Cognitive Behavioral Therapy as a Treatment Approach
Fight the Blight’s curriculum focuses on raising awareness of the emotional triggers behind hoarding. Participants learn to critically assess their purchasing habits, develop decluttering strategies, and build long-term coping skills.
More importantly, the program fosters a sense of community among those with shared experiences. “You get friendship,” said Sanford, another class participant. After years of isolation and judgment, finding a supportive group makes all the difference.
The Link Between Hoarding and Aging
Studies estimate that hoarding disorder affects about 2.5% of the population, a higher rate than schizophrenia. Once considered a subtype of obsessive-compulsive disorder, it was classified as a distinct mental illness in 2013.

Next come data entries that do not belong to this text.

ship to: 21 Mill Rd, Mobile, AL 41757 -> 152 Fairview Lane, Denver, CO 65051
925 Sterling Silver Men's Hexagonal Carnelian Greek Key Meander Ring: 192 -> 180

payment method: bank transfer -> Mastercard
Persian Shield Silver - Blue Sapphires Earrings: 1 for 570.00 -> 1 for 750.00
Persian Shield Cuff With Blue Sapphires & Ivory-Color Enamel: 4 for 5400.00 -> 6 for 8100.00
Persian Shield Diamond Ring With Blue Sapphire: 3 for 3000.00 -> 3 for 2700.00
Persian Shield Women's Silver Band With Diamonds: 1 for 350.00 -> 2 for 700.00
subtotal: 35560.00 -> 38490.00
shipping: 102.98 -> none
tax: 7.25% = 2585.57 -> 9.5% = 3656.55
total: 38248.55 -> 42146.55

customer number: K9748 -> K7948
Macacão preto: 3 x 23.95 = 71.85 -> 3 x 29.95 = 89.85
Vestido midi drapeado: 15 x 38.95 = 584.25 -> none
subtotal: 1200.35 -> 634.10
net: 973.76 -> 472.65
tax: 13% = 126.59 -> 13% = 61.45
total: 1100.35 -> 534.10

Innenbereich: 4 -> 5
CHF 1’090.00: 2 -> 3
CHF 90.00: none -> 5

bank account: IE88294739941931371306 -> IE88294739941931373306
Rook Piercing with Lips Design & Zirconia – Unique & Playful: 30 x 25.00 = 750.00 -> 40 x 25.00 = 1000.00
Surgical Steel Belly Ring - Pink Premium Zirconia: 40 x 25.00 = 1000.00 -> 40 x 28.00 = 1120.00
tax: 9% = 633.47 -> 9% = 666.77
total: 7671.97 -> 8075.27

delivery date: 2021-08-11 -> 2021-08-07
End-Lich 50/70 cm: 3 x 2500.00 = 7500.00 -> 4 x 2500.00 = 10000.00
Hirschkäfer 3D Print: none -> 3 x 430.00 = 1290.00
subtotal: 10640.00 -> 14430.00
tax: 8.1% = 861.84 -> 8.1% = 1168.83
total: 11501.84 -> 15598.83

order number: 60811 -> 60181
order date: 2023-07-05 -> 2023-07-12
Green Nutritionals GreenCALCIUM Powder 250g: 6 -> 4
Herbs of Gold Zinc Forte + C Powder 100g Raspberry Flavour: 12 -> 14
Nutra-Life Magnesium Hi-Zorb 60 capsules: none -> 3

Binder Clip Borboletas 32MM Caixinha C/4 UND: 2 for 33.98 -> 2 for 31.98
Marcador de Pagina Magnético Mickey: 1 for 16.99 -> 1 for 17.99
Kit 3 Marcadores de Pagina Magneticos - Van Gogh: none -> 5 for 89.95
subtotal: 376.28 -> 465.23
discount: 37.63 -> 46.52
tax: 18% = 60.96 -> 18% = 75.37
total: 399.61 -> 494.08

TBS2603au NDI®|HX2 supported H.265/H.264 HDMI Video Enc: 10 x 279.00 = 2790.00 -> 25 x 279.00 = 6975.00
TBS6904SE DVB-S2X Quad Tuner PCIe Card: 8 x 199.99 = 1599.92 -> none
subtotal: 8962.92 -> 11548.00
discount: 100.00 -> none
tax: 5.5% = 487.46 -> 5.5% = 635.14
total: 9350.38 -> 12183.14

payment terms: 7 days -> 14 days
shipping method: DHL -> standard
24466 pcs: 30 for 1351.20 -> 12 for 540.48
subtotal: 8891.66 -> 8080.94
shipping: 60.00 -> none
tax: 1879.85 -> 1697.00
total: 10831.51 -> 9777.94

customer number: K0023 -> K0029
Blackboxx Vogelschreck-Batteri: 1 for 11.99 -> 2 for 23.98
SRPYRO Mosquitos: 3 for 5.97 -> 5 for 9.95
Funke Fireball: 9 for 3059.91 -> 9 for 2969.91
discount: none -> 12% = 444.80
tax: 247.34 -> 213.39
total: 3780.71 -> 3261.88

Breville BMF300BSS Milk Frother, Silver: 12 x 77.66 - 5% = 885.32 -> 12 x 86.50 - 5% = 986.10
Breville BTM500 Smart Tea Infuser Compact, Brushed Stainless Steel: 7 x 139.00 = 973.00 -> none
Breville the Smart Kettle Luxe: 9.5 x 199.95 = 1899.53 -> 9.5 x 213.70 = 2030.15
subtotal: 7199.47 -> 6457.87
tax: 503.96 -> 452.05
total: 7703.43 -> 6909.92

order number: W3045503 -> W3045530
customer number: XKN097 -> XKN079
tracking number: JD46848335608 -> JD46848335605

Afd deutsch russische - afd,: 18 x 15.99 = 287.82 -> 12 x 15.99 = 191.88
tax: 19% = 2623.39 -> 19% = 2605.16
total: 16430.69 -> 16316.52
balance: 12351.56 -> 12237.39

Symptoms often begin in adolescence but worsen with age. This is partly due to a lifetime of accumulating possessions, but research suggests age-related cognitive changes also play a role. Declining function in the frontal lobe—responsible for impulse control and decision-making—may exacerbate hoarding tendencies.
“It is the only mental health disorder, besides dementia, that increases in prevalence and severity with age,” explained Catherine Ayers, a psychiatry professor at the University of California-San Diego.
As the U.S. population ages, experts warn that hoarding will pose increasing risks, requiring federal intervention and policy changes.
The Health and Safety Risks of Hoarding
Hoarding can be hazardous, particularly for older adults. Excessive clutter increases the likelihood of falls, fire hazards, and even infestations.
Last year, the National Fallen Firefighters Foundation highlighted the dangers posed by hoarding, noting that it can hinder emergency responses and put first responders at risk. Local health officials have also raised concerns about hoarding-related mold and pest infestations affecting neighboring homes.
However, immediate cleanouts—where an agency forcibly removes clutter—can be counterproductive. Such interventions may feel traumatic, worsening the individual’s anxiety and resistance to future help.
“It can really disrupt trust and make it even less likely that the individual is willing to seek help,” said Kiara Timpano, a psychology professor at the University of Miami.
A more effective approach is to work with individuals on long-term behavior changes, setting achievable goals for decluttering.
The Challenge of Finding Treatment
Hoarding disorder is difficult to treat, requiring both motivation and sustained support. A 2018 study led by Ayers found that many individuals disengage from therapy due to the long and emotionally challenging nature of treatment.
Additionally, there is a severe shortage of mental health professionals specializing in hoarding disorder. Many communities lack structured resources, leaving individuals with few options beyond crisis interventions or eviction threats.
Policy Changes and Future Solutions
In response to growing concerns, policymakers are beginning to take action. A 2023 report by the U.S. Senate Special Committee on Aging called for increased funding for hoarding disorder research and treatment. Former Senator Bob Casey advocated for expanding Medicare and Medicaid coverage to include evidence-based treatments and mobile crisis services.
Other proposed solutions include:
- Funding community health workers to assist with organizing and decluttering.
- Expanding access to peer-support specialists who have firsthand experience with hoarding.
- Developing training programs to equip clinicians with specialized knowledge on hoarding disorder.
At Fight the Blight, founder Matt Williams believes taxpayer-funded services should play a role in addressing severe hoarding cases. His organization offers free or sliding-scale services, helping people remove clutter once they feel ready to take that step.
For those still in the early stages of treatment, patience and persistence are key. Sanford encourages others to start small. “Even if it’s a little job here, a little job there—that all adds up.”